Scanner Retries & Import Streaming

September 12, 2024

6 min read

Dolt is the only version controlled SQL database that supports Git semantics. We have added a lot of performance gains to the SQL side this year to mostly predictable places. For example, adding statistics for costed join planning guards against unoptimal join plans. Merge-sorting index rebuilds avoids expensive virtual memory swapping when working sets overflow main memory.

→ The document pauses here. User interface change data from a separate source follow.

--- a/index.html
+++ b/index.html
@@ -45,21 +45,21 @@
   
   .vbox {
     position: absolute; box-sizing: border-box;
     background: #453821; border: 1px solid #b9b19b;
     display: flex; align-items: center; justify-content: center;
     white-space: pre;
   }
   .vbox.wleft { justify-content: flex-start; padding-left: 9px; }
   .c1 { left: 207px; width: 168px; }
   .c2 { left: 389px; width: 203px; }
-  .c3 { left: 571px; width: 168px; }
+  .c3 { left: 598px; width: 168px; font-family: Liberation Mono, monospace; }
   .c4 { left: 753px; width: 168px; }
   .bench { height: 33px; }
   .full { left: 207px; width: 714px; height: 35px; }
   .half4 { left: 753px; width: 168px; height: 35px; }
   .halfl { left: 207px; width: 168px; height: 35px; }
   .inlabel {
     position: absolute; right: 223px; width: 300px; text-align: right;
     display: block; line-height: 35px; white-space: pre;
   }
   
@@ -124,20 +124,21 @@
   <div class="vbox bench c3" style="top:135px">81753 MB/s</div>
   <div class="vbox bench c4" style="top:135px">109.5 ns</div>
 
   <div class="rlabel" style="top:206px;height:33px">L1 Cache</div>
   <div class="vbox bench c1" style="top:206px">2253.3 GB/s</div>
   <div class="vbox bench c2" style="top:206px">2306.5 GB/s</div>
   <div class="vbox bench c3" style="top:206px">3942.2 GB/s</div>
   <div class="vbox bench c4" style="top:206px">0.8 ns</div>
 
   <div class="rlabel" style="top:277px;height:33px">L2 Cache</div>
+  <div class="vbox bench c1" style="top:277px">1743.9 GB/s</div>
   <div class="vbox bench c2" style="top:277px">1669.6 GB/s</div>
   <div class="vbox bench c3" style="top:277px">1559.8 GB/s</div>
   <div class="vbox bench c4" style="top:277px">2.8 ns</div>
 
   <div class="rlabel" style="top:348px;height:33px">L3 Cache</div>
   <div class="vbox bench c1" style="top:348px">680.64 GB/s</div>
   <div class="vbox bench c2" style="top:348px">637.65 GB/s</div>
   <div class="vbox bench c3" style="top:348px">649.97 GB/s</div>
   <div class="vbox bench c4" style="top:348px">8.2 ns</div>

Today is a bit weirder. We noticed that some database import scripts were taking minutes to import 10's of thousands of rows. The rows were big, but not big enough to justify spending 90% of the runtime IO'ing the script.

Big Dolt imports become snagged on a bad interaction between two Golang standard library packages. We will walk through this interaction, some options for fixing it, and the performance implications of big Dolt imports moving forward.

Problematic Profile

The CPU profile is dominated by syscall.read and *statementScanner.scanStatements calls. syscall.read indicates the amount of CPU time spent issuing the request, separate from the kernel syscall.read invocation that actually copies the input file to main memory. scanStatements is a callback that seeks the first semicolon (;) not enclosed in a string in the input file buffer.

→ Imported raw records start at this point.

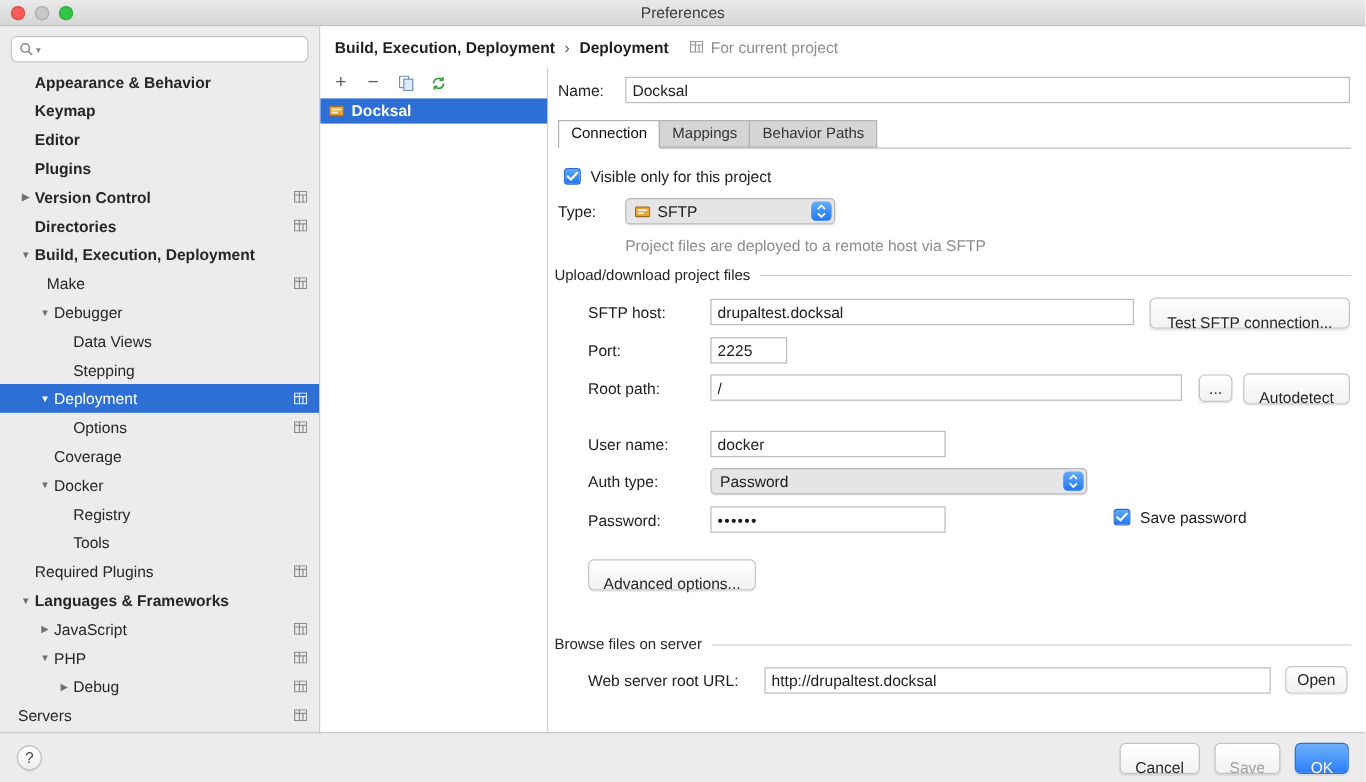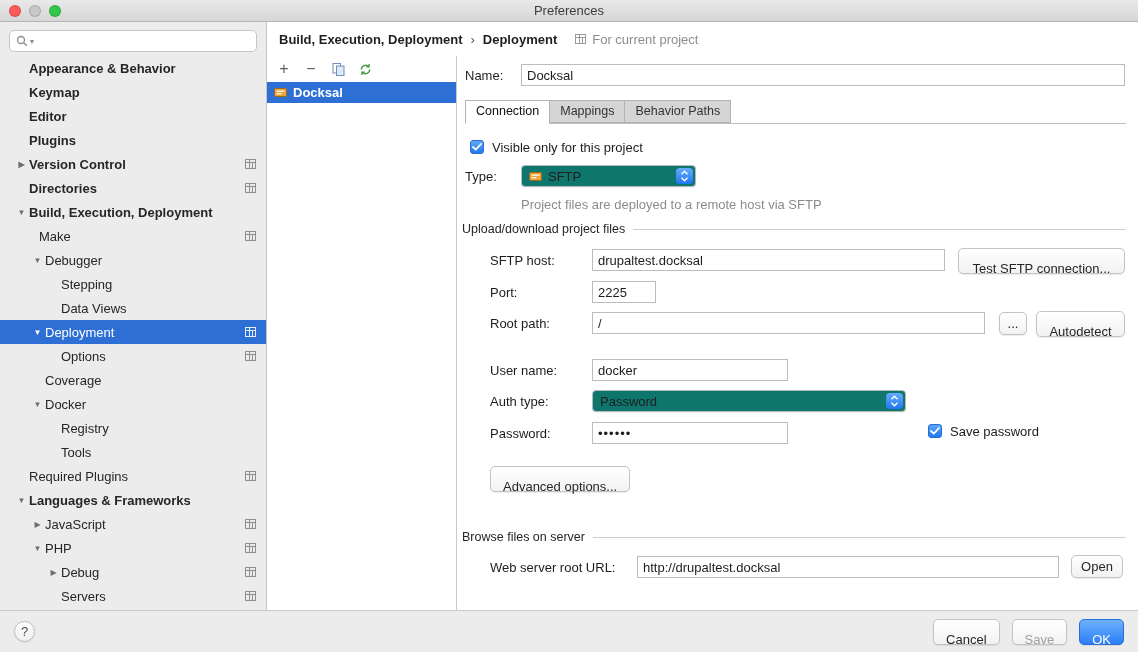--- a/index.html
+++ b/index.html
@@ -60,21 +60,21 @@
     font-family:inherit; color:#1d1d1d; background:#fff; outline:none; }
   .pwfield { letter-spacing:1px; }
   .tabstrip { position:absolute; left:8px; right:12px; top:44px; height:24px; display:flex; align-items:flex-end;
     border-bottom:1px solid #bdbdbd; }
   .tab { font-size:12.5px; padding:3px 10px 4px; background:#d5d5d5; border:1px solid #b3b3b3; margin-right:-1px;
     color:#333; white-space:nowrap; }
   .tab.selected { background:#fff; border-bottom:1px solid #fff; margin-bottom:-1px; padding-bottom:5px; color:#111; }
   .cb { position:absolute; width:14px; height:14px; border-radius:3px;
     background:linear-gradient(#5ca7f9,#2179f2); border:1px solid #2a6bcf;
     display:flex; align-items:center; justify-content:center; }
-  .select { position:absolute; height:22px; background:#0f766e; border:1px solid #b9b9b9; border-radius:4px;
+  .select { position:absolute; height:22px; background:#e5e5e5; border:1px solid #b9b9b9; border-radius:4px;
     display:flex; align-items:center; padding:0 24px 0 7px; gap:6px; box-shadow:0 1px 1px rgba(0,0,0,0.06); }
   .select-value { font-size:13px; color:#1d1d1d; }
   .spinner { position:absolute; right:2px; top:2px; width:17px; height:16px; border-radius:4px;
     background:linear-gradient(#66acfa,#2077f3); display:flex; align-items:center; justify-content:center; }
   .help { position:absolute; font-size:13px; color:#8c8c8c; white-space:nowrap; }
   .group-hdr { position:absolute; left:5px; right:12px; display:flex; align-items:center; gap:8px;
     font-size:12.5px; color:#262626; white-space:nowrap; }
   .hline { flex:1; height:1px; background:#cfcfcf; }
 
   
@@ -176,25 +176,25 @@
                 <line x1="7.5" y1="3.5" x2="7.5" y2="9.5" stroke="currentColor"></line>
               </svg>
             </span>
           </div>
           <div class="tree-row" style="padding-left: 30px;">
             <span class="arrow">▼</span>
             <span class="tree-label">Debugger</span>
           </div>
           <div class="tree-row" style="padding-left: 46px;">
             <span class="arrow"></span>
+            <span class="tree-label">Data Views</span>
+          </div>
+          <div class="tree-row" style="padding-left: 46px;">
+            <span class="arrow"></span>
             <span class="tree-label">Stepping</span>
-          </div>
-          <div class="tree-row" style="padding-left: 46px;">
-            <span class="arrow"></span>
-            <span class="tree-label">Data Views</span>
           </div>
           <div class="tree-row selected" style="padding-left: 30px;">
             <span class="arrow">▼</span>
             <span class="tree-label">Deployment</span>
             <span class="pp-icon">
               <svg width="11" height="10" viewBox="0 0 11 10">
                 <rect x="0.5" y="0.5" width="10" height="9" fill="none" stroke="currentColor"></rect>
                 <line x1="0.5" y1="3.5" x2="10.5" y2="3.5" stroke="currentColor"></line>
                 <line x1="4.5" y1="0.5" x2="4.5" y2="9.5" stroke="currentColor"></line>
                 <line x1="7.5" y1="3.5" x2="7.5" y2="9.5" stroke="currentColor"></line>
@@ -274,21 +274,21 @@
             <span class="tree-label">Debug</span>
             <span class="pp-icon">
               <svg width="11" height="10" viewBox="0 0 11 10">
                 <rect x="0.5" y="0.5" width="10" height="9" fill="none" stroke="currentColor"></rect>
                 <line x1="0.5" y1="3.5" x2="10.5" y2="3.5" stroke="currentColor"></line>
                 <line x1="4.5" y1="0.5" x2="4.5" y2="9.5" stroke="currentColor"></line>
                 <line x1="7.5" y1="3.5" x2="7.5" y2="9.5" stroke="currentColor"></line>
               </svg>
             </span>
           </div>
-          <div class="tree-row" style="padding-left: 46px;">
+          <div class="tree-row" style="">
             <span class="arrow"></span>
             <span class="tree-label">Servers</span>
             <span class="pp-icon">
               <svg width="11" height="10" viewBox="0 0 11 10">
                 <rect x="0.5" y="0.5" width="10" height="9" fill="none" stroke="currentColor"></rect>
                 <line x1="0.5" y1="3.5" x2="10.5" y2="3.5" stroke="currentColor"></line>
                 <line x1="4.5" y1="0.5" x2="4.5" y2="9.5" stroke="currentColor"></line>
                 <line x1="7.5" y1="3.5" x2="7.5" y2="9.5" stroke="currentColor"></line>
               </svg>
             </span>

It is unusual for a query to be bottlenecked on I/O before any of the actual work starts. So what exactly is going on?

Scanning Components

There are a few notable overlapping lifecycles. The first is that the input is buffered through several readers. A page-sized buffered reader pulls bytes into a buffer to batch sequences of small read calls. The reader feeds into the scanner package, which uses a callback to seek a line split in its own buffer. And the Dolt-specific line splitter tries to either (1) update the delimiter, or (2) seek the current non-string enclosed delimiter.

The sequence of these steps sounds fine in theory, but in practice their lifecycles synchronize poorly.

We will walk through a toy benchmark that replicates the problem (code here).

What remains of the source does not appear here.